So the question is, "Could humans adapt to feed off of radiation?"

To look at this answer, the first question would be can -any- creature that can survive intense radiation.

And yes, there's already one species that has adapted to it. And not only to survive in it, but it feeds off the radiation. This is a black fungus that lives in the core of Chernobyl reactor. This is a place that melts robots that go in, and this fungus is thriving there.

So the next question is, "What dark secrets of evolution has this fungus unlocked that allows it to survive there? To feed there? Is such an evolution so far off track of humans that we could never hope to..."

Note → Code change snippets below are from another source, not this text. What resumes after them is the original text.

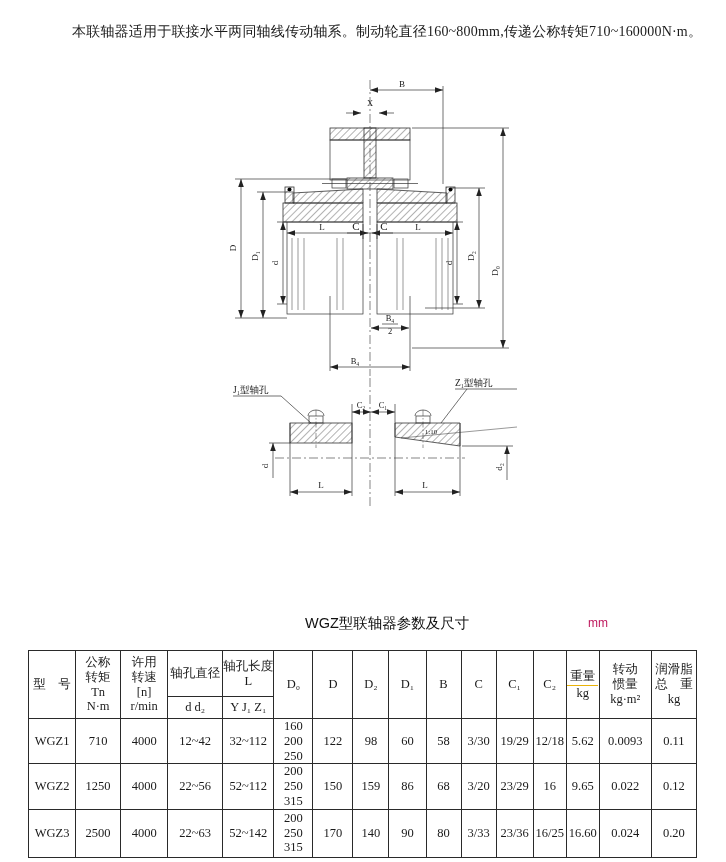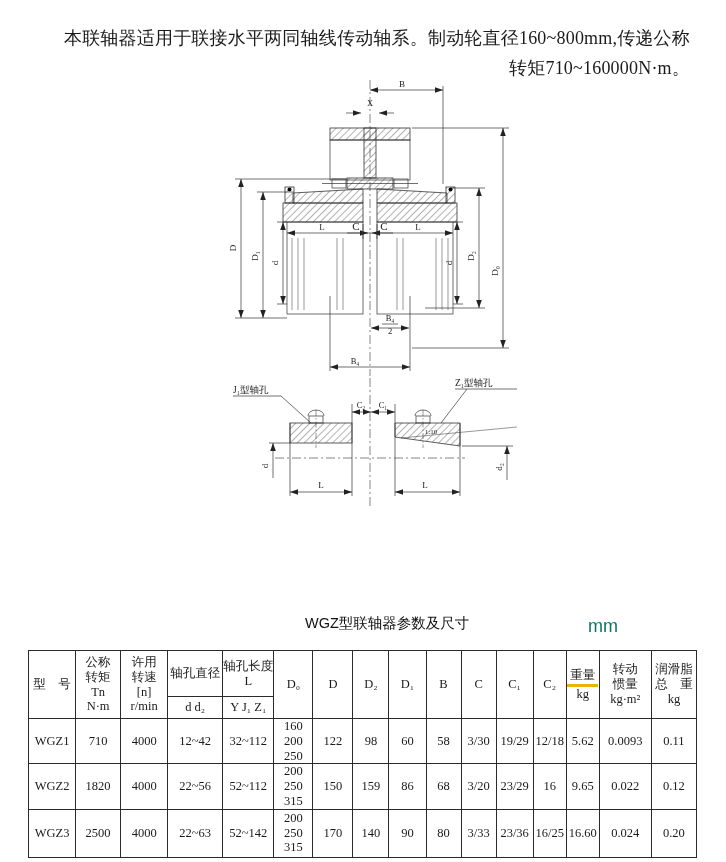"本联轴器适用于联接水平两同轴线传动轴系。制动轮直径160~800mm,传递公称转" .intro { font-size: 18px -> 14px; left: 16px -> 44px; text-align: right -> none }
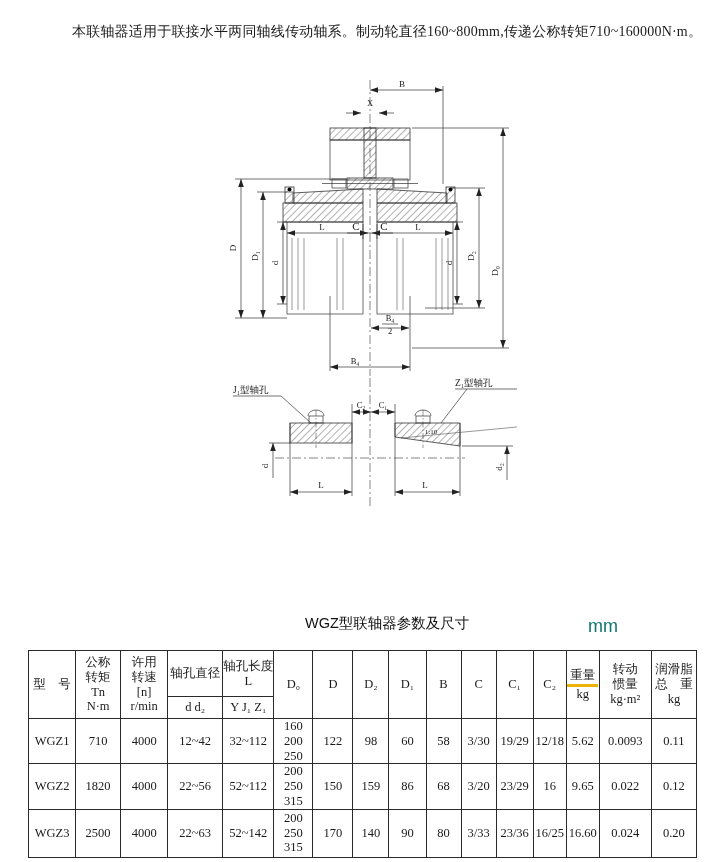"mm" .tbl-unit { color: #0f766e -> #be185d; font-size: 18px -> 12px }
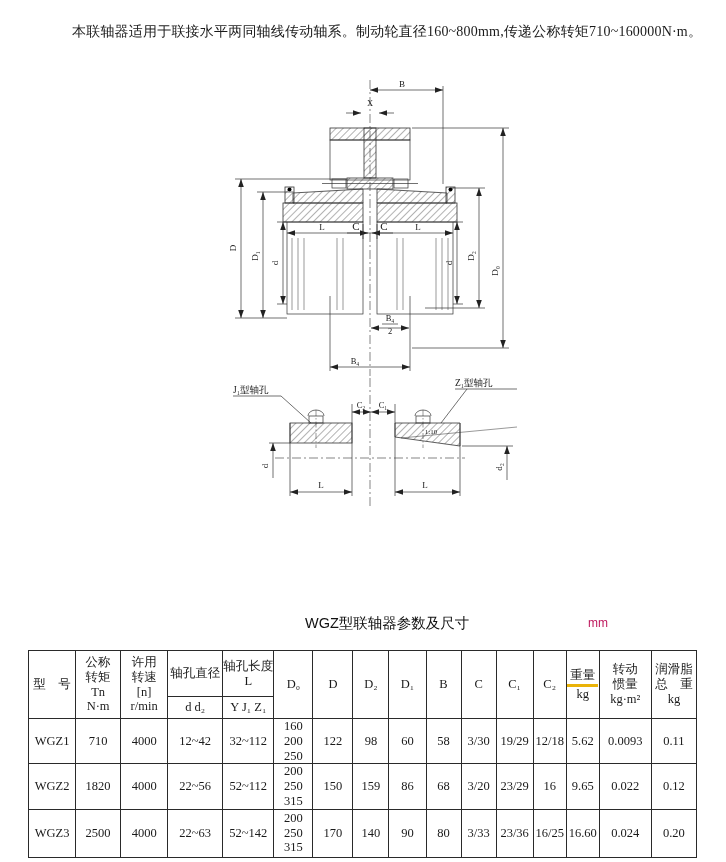"重量" .frac-top { border-bottom: 3px solid #eab308 -> 1px solid #eab308 }
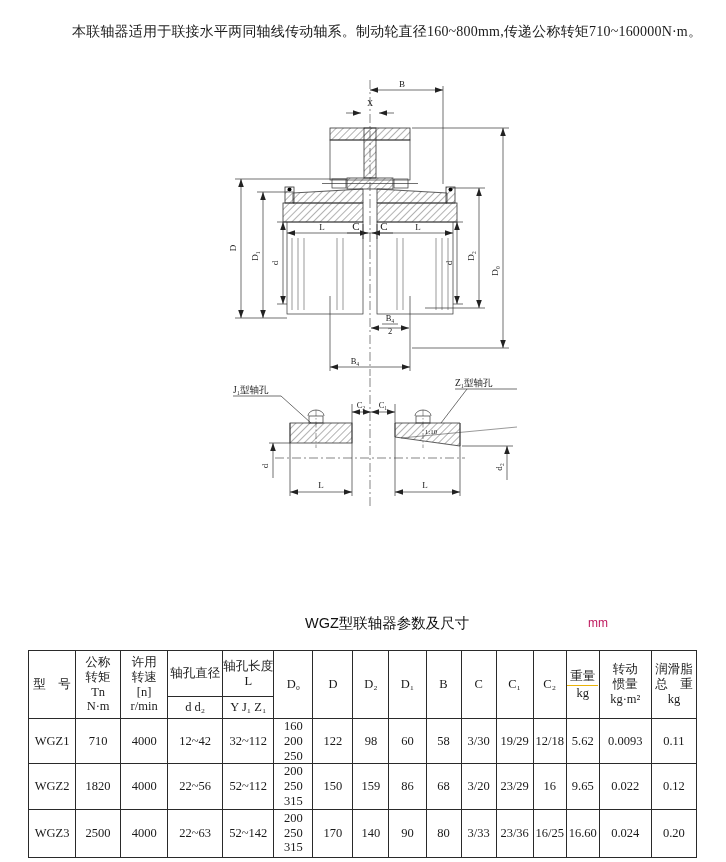"1820" td.pre { text: 1820 -> 1250 }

It's melanin. The same stuff that gives Northern European freckles and makes African's skin dark, and makes other people tan. It's how we naturally produce Vitamin D in sunlight. We're already naturally feeding off of radiation, albeit in much smaller doses. Enough generations in steadily higher radiation environments, and we'd quickly (evolutionarily speaking), as a species, be able to chillax in the Chernobyl reactor along with the fungus there, assuming our sweat could keep pace with the heat increase. Further, melanin not only absorbs the radiation, but also blocks it from getting deeper into the body, cutting out a lot of radiation to inner cells.

Your idea is spot-on doable without anything weird needed. That said, any human so evolved would look at the typical deep African and call them white. Melanin is a darkening pigment, and the black fungus in the reactor is called that for a reason. These people would be printer-ink black or darker.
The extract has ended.